# Bread Machine / Heat Gun 1st roast



## Stevebee (Jul 21, 2015)

After reading some old posts I decided to try roasting using this method. A £10 breadmaker on Gumtree, a thermometer / thermocouple , a heat gun I had (Earlex variable temp one) , a fan and 2 colander also had and a quick download of Artisan and I was good to go. The last 2 steps were 3 tin foil baking trays stapled together for a lid and a spare fire blanket to insulate the tin.

On dough cycle, the paddle agitates slowly for about 4 mins then continuous for 86 mins and there doesn't seem to be any overheat cut out so no mod required.

The first attempt I had no idea if the heat gun would give enough heat so had it on max. Mistake.

6 or 7 mins later, smoke and charcoal beans.

Batch 2 , medium heat (5/6) , a roast time of 13 mins well past 2nd crack - overdone again

After reading a lot more about profiles etc and installing Artisan tried again. A lovely s shape profile, decreasing ror with 1st crack at 7:50, dropped at 10:30 , Artisan % 29/45/25

I normally drink pourover so did a 3 way blind taste with the wife with my currant Kopi coffee (Rwanda) and one from Pact. To my suprise , we both chose the Brazilian I roasted.

I am finding that with the variable temp heat gun and the Artisan graph I can adjust to get any profile I want and as the gun is only on approx a middle setting there is not scorching. Will continue as the more I roast the more I learn. This forum has been so useful in giving me the info I needed to get started


----------



## PottyMouthedBuddhist (Oct 18, 2016)

Steve,

Sorry to resurrect an old thread but wondered it you might be able to help me out with a couple of questions based on your experience:

1. What size batches are you roasting?

2. What temperature do you set the heat gun to in order to get you to FC at ~8:00? I'd prefer to get to more like 10:00, but would be interested to know your settings

3. And lastly - do you have any idea how to get FC start and FC end to show on the Artisan graph when you've saved it and reopen it later? During the roast, they are clearly displayed, but afterwards I only have the curves for ET, BT and deltas displayed - the FC information is present only in the roast properties section, which doesn't give me the visual info that I'd like

Thanks for any answers you can give!


----------



## Stevebee (Jul 21, 2015)

My batch size was 300g which gives me about 250g roasted. I tried up to 600g but was too long / tipping as the beans get too close to the heat gun.

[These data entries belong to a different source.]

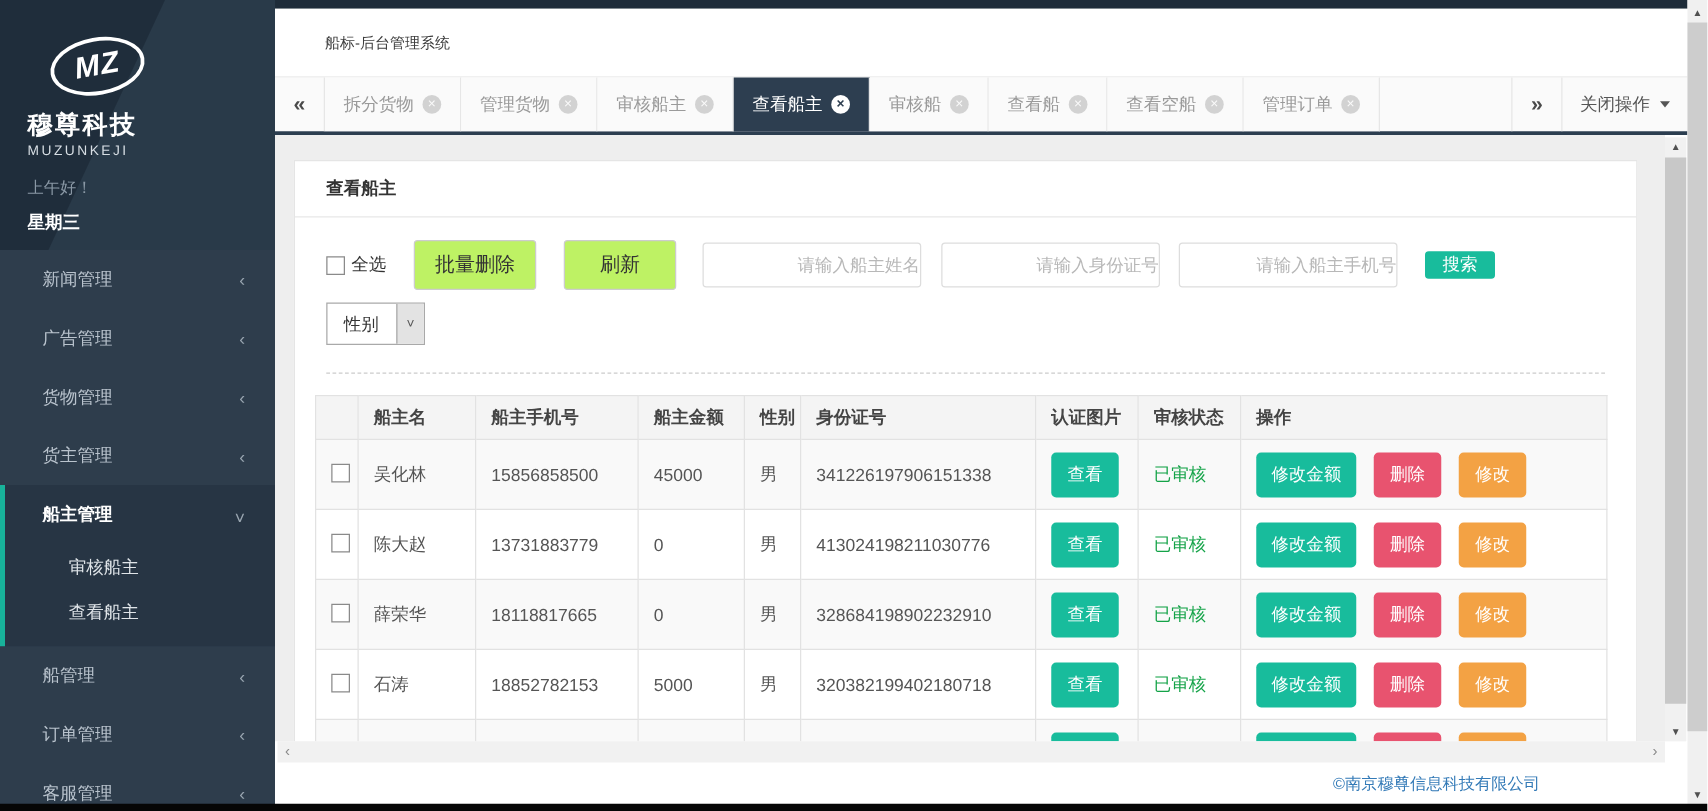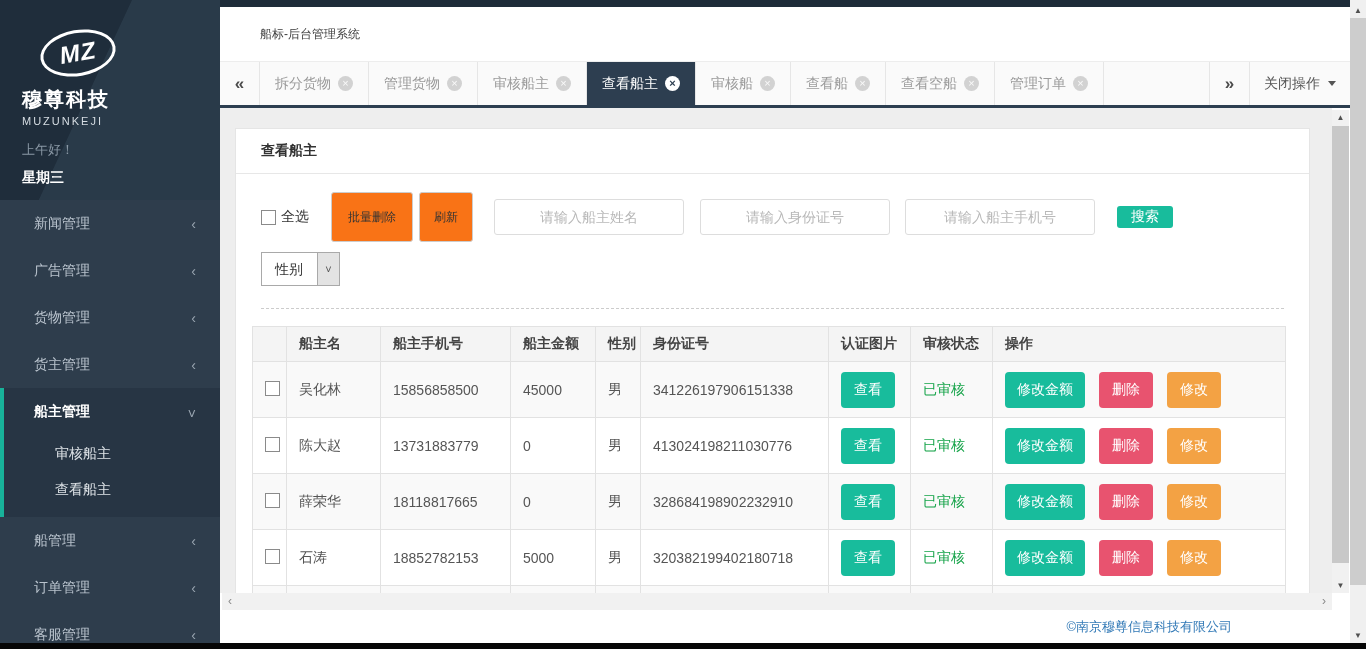"批量删除" .btn-plain { background: #f97316 -> #bef264; font-size: 12px -> 16px; height: 50px -> 40px }
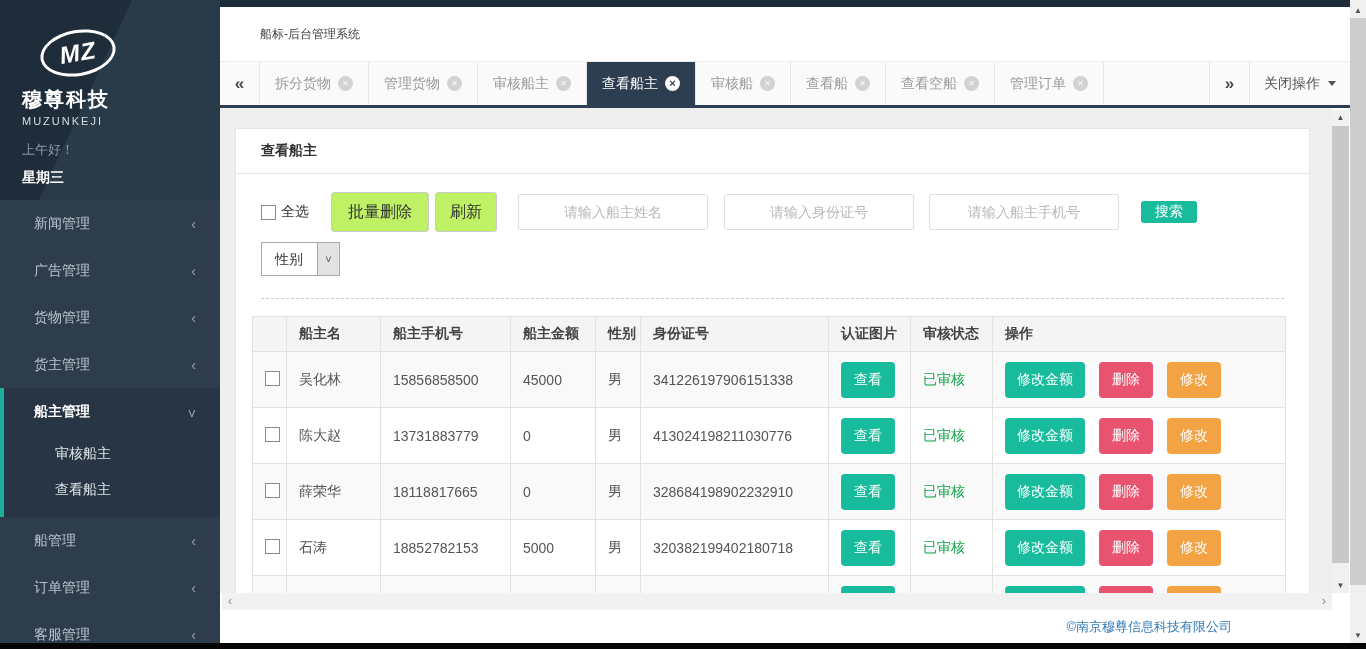"刷新" .btn-refresh { margin-left: 6px -> 22px; padding: 0 14px -> 0 28px }
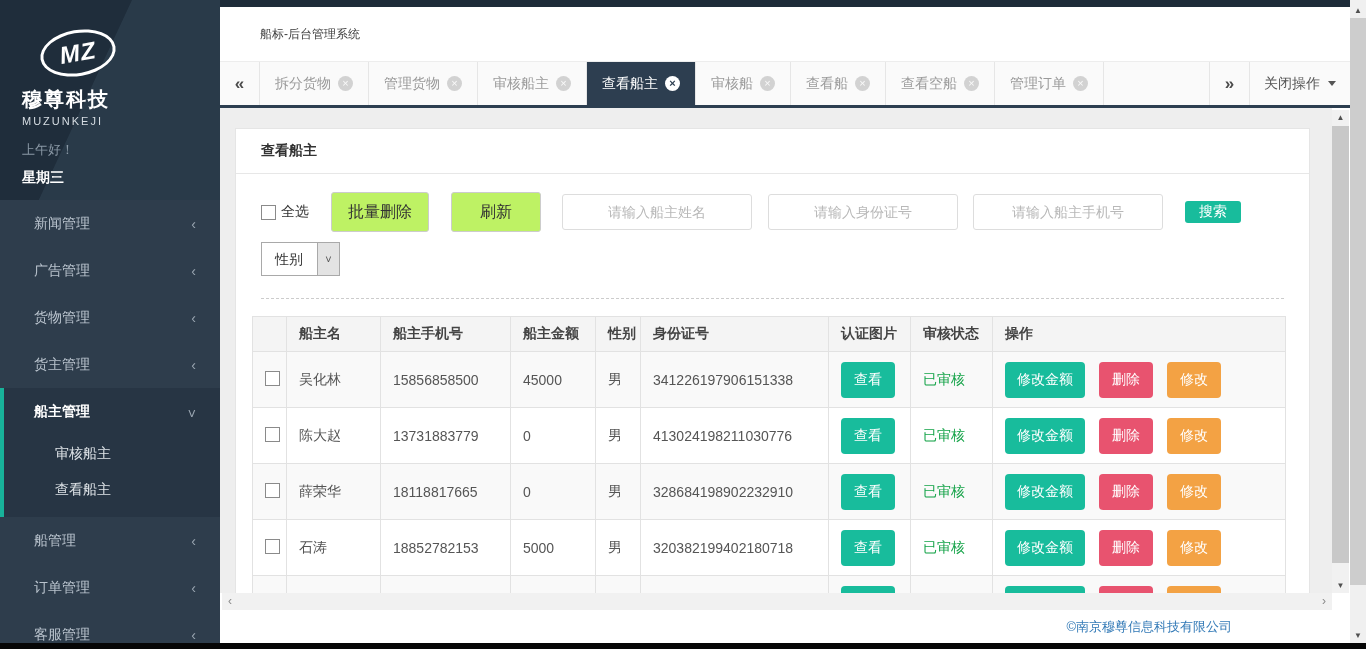"请输入船主姓名" .text-input { text-align: center -> right; width: 190px -> 175px }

My gun goes from 1 to 10. I'm estimating that 1 is 100c and 10 is 550c based on the specs. For a FC of 8:00 I'd set the gun to 400c and leave it at that. If you preheat to 180c it cuts the time by 0:30 to 1:00. If you leave the heat at the same level you get a nice declining ROR. Just before or at FC I reduce the heat but only by 1 or 2 (50 to 100c) as the system reacts quickly to heat input. This slows down ROR but temp doesn't stall and extends the development time between fc and drop. I aim for 20% dev time. When FC starts, I have a table that shows me 20% and 25% dev time drop times. I use these and the difference in temp from FC and drop. By reducing the heat at just before FC you can get good development but still keep the beans from getting too dark.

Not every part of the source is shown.